Unus mundus is a project for a video-installation in which two mandalas are projected on square surfaces or displayed on screens. Each mandala is the result of the collage of a series of videoclips taken during the Kumbh Mela of 2016 reproduced with the original sound.
The experience lasts 10 minutes and can be played in a loop.
This work of art originated with a situationist dérive through the Kumbh Mela during an artist residency for India Habitat Center. Later the material has been reassembled in subsequent stages of form and figuration, the last of which is represented by this installation.

ACTION: for four days I let my self go “a la dérive” through the Kumbh Mela, usually between 5 and 11am and between 3 and 7pm, intentionally losing myself in the infinite mass of people and the endless choice of possible itineraries. I carried with me my camera and a tripod to capture my impressions in a series of short videoclips. During my dérive I encountered many different settings: the puja of the faithful down by the river in the morning, the Aghori Sadhu making their offerings during a ceremony, the Hijras, intersex transgender dancers welcoming pilgrims who have come to receive their blessing and their ministration, groups of Sadhu smoking chillooms, but mainly episodes and scenes of daily life during the festival.

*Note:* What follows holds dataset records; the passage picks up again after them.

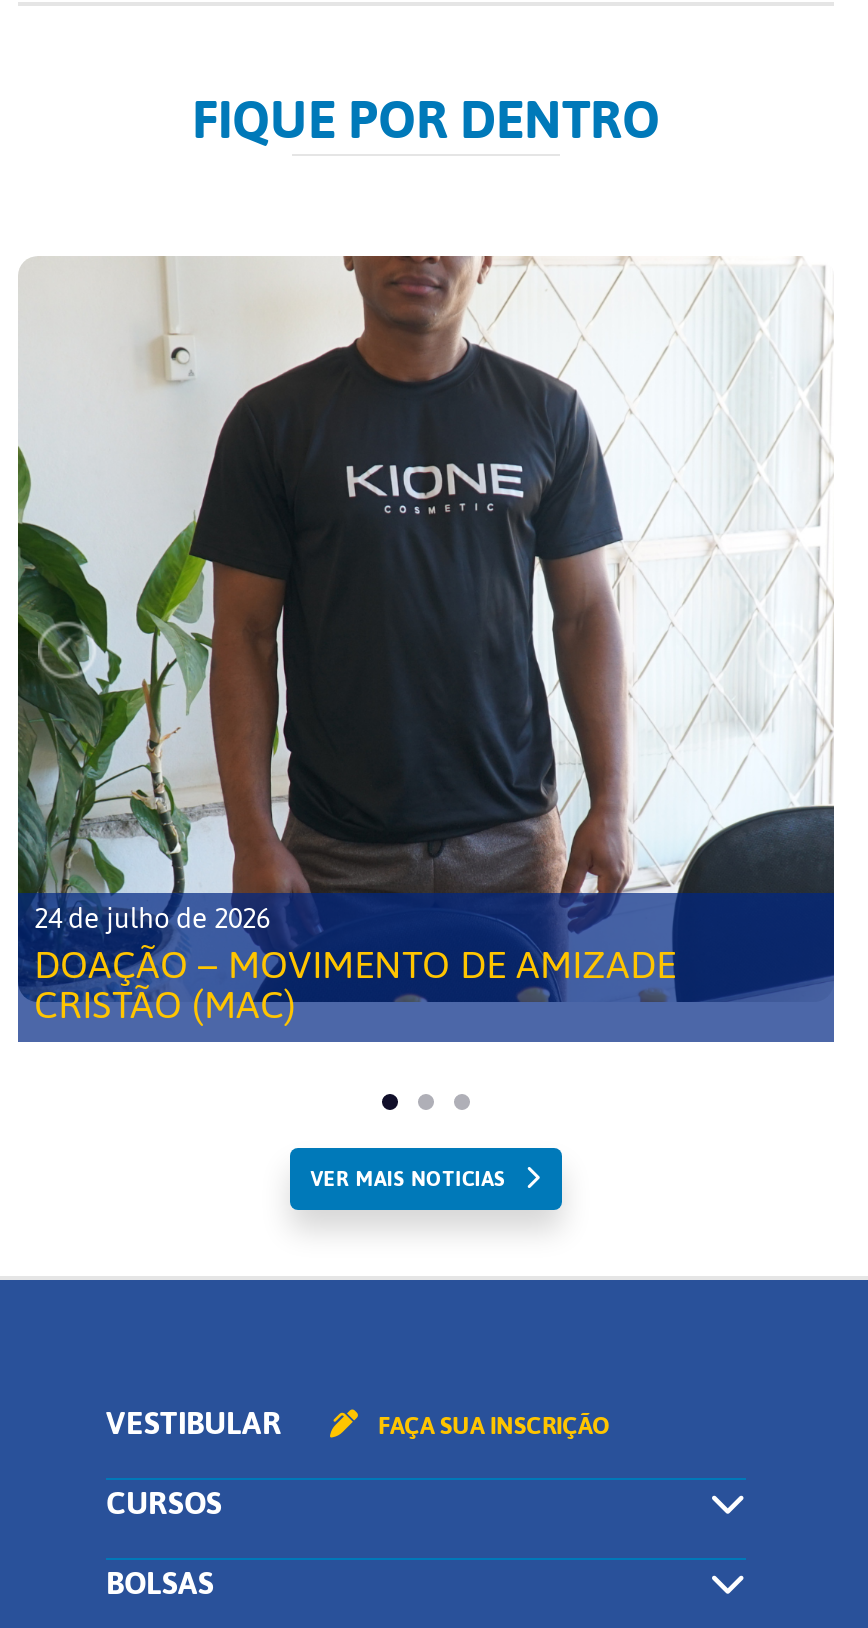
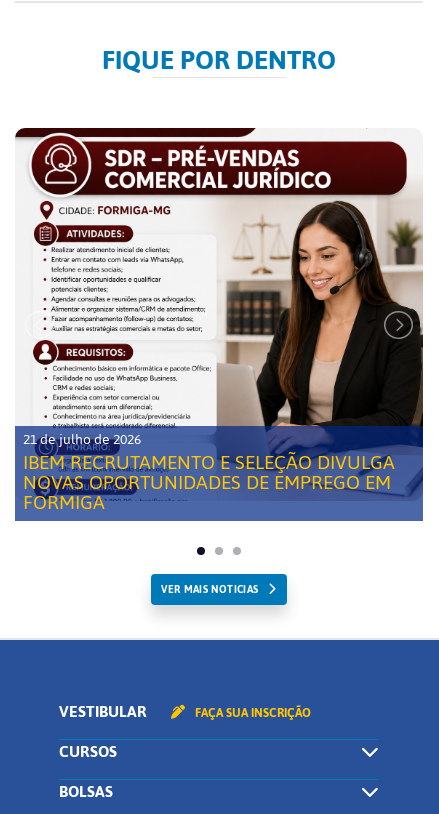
- [image]
- 24 de julho de 2026
- DOAÇÃO – MOVIMENTO DE AMIZADE
- CRISTÃO (MAC)
+ [image]
+ 21 de julho de 2026
+ IBEM RECRUTAMENTO E SELEÇÃO DIVULGA
+ NOVAS OPORTUNIDADES DE EMPREGO EM
+ FORMIGA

These scenes opened up before me as I followed the flow and trusted that fate or synchronicity would produce new encounters along the trajectory of a mysterious geometry.

The fleeting organicity of the Kumbh Mela may be retrieved by using a symbolic system, something that might favor the perception of an interconnected whole and collect the sequence of scenes encountered during the dérive, while never abandoning the erratic pulse of the collective dimension. This attempt may be seen as a continuation of man’s eternal need to resort to symbols to bring together that which is both one and manifold, in the attempt to construct an exchange between the situationist theory of the dérive,cosmology, videoart, and archetypal psychology.

The elements of this installation are:
- an empty space;
- two mandalas projected on square surfaces;
- the perception of the spectator who will stand between the two mandalas as if in a metaphysical space enclosed by two parentheses.

"The ‘field’ of the collective unconscious, conceived of as isomorphic with the field of natural numbers, is, however, not randomly or chaotically/partially organized, but seems to be ordered by a higher energic center, which Jung called the archetype of the Self. This, when represented statically (as in the mandala), seems to exhibit quaternary structures; however, looked at more closely, it is rather, as Jung explained in his book Aion, a dynamic sequential structure of the following character: which in turn is connected with a similar structure found in the I Ching, in geomancy, and also, last but not least, in the DNA and RNA code.”

                                                                                                                              Marie-Louise Von Franz, Psyche and Matter.

The two mandalas draw their inspiration respectively from the mandala of Primal Arrangement, or Mandala of the Earlier Heaven, and from the mandala of the Inner World Arrangement, or Mandala of the Later Heaven. (I Ching)

   The Primal Arrangement may be likened to the genotype.

 The Inner World Arrangement may be likened to the phenotype.

FROM CHAOS TO COSMOS

The roots of the unfolding of the Kumbh Mela lie in mythical times and in the founding experience produced by the collective conscience, which classifies it as a cosmogonic event. For this reason, the installation illustrates it in the attempt of recreating a cosmogonic process of its own in which a temporal axiom and a spatial axiom permeate one another in the generation of events.

The spatial dérive is itself a cosmogonic experience because of its creative unfolding, but it takes place in a straight line. By means of its organized totality, the mandala can collect in itself all the events of a dérive that has taken place in a straight line (at least as far as the temporal plane is concerned), winding it up like a snake (or like a roll of film!) to form a concentric structure in which all times and all spaces coexist. Thus, we obtain the interaction of two spatial systems that distinguish our vision of the world: the peripheral and the cosmic.(Arnheim, The Power of the Center).